## Exercise instructions
Look through the data for the string "ESTHER". Copy every line where it is found.

☆ ☆ ☆ ☆ ☆

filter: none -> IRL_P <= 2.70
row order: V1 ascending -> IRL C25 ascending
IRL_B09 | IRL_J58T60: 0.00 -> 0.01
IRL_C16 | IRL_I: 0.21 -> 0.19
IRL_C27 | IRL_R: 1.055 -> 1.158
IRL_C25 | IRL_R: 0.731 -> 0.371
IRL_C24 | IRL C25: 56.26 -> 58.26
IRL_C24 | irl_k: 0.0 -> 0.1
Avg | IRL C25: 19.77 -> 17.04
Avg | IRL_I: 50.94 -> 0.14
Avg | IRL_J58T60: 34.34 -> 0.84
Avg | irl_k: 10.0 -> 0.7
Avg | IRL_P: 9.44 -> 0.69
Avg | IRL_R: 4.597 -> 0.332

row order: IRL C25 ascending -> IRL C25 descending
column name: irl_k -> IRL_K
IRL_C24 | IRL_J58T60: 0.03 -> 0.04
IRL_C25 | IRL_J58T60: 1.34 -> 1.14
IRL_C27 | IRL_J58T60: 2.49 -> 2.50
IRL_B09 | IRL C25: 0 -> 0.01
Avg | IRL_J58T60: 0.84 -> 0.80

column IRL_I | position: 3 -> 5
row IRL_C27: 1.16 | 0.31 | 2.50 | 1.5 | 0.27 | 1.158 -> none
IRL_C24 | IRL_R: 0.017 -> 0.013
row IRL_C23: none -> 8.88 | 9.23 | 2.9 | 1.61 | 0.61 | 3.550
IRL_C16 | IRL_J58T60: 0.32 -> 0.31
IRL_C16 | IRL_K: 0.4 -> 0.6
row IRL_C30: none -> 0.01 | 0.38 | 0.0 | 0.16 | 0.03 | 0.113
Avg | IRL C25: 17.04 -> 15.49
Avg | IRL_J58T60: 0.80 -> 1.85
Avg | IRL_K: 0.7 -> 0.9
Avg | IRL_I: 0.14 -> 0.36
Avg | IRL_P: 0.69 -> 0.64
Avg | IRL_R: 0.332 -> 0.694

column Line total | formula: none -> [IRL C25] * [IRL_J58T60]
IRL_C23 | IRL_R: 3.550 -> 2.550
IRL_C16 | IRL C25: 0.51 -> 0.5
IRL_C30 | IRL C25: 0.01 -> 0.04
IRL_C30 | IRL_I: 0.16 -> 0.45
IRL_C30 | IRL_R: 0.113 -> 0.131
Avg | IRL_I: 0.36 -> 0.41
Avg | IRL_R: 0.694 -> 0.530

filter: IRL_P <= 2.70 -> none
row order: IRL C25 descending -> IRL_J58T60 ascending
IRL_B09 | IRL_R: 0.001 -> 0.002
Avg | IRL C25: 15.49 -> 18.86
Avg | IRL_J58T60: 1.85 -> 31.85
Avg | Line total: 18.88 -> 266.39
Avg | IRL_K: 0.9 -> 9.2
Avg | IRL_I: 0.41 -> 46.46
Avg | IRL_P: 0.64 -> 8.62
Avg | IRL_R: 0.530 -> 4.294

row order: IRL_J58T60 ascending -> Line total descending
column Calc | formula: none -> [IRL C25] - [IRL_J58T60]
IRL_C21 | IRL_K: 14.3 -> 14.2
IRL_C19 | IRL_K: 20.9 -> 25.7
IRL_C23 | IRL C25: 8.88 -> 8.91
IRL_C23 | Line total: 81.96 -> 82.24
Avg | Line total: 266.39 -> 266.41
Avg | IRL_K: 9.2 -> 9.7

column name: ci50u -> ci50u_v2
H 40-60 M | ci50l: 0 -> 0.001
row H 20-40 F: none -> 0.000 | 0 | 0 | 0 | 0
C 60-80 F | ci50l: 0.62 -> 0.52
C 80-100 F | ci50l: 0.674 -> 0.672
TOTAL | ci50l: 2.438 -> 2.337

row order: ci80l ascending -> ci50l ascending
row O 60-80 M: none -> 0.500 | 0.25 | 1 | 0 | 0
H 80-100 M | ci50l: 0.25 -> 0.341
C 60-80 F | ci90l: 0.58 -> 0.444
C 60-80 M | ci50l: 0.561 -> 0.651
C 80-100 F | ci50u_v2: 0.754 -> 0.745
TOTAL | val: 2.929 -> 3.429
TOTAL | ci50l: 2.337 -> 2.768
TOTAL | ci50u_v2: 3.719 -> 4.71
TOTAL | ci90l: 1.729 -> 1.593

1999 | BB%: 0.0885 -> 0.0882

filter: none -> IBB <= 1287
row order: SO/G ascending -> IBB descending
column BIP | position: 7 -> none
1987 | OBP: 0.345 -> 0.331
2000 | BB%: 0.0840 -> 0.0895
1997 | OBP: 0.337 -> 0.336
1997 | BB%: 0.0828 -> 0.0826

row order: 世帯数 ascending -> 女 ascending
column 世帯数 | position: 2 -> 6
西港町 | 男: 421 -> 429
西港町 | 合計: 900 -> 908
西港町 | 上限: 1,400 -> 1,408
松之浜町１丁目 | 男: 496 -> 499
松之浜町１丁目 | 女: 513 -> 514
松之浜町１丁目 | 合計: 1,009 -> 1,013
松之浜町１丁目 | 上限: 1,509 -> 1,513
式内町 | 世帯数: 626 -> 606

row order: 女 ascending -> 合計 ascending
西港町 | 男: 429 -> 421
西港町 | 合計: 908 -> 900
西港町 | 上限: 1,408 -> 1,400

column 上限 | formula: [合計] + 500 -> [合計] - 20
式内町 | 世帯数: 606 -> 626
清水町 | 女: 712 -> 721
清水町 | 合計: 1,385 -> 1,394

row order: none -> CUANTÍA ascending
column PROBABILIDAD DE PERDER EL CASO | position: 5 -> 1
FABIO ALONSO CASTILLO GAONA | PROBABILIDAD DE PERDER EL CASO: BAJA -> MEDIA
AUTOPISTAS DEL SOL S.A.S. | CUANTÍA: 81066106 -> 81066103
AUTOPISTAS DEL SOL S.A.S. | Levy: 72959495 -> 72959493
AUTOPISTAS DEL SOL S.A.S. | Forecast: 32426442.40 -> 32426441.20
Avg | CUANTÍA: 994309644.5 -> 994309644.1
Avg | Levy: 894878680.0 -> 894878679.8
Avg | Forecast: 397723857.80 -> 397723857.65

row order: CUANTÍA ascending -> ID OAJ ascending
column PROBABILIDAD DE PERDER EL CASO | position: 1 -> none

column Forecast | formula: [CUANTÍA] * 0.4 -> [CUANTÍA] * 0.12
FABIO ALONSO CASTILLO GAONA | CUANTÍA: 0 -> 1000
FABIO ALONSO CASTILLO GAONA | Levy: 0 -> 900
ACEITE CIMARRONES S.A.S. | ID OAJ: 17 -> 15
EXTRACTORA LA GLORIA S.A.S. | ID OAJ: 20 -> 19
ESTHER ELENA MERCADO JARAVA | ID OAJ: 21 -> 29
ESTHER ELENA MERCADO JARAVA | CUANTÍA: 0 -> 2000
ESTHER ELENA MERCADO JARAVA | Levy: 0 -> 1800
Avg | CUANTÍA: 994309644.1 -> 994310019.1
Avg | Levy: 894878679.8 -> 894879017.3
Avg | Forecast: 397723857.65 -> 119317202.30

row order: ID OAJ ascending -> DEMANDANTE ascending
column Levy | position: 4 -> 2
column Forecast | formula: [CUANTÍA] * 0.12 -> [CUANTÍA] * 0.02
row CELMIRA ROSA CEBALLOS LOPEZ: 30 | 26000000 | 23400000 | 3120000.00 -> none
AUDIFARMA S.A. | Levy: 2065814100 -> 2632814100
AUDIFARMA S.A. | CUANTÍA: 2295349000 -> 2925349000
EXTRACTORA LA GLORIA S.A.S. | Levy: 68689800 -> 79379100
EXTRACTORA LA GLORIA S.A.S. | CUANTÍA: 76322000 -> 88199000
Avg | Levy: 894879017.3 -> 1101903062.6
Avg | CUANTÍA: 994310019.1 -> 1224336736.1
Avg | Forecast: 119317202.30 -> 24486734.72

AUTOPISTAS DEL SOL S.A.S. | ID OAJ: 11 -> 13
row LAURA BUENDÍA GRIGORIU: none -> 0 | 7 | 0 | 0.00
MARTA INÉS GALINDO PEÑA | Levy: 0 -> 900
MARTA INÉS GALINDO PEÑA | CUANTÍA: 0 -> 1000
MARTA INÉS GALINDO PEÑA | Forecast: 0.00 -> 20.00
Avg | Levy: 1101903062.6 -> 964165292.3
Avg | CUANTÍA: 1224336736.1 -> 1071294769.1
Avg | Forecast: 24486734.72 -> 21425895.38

☆ ☆ ☆ ☆ ☆

## Response below
ESTHER ELENA MERCADO JARAVA | ID OAJ: 21 -> 29
ESTHER ELENA MERCADO JARAVA | CUANTÍA: 0 -> 2000
ESTHER ELENA MERCADO JARAVA | Levy: 0 -> 1800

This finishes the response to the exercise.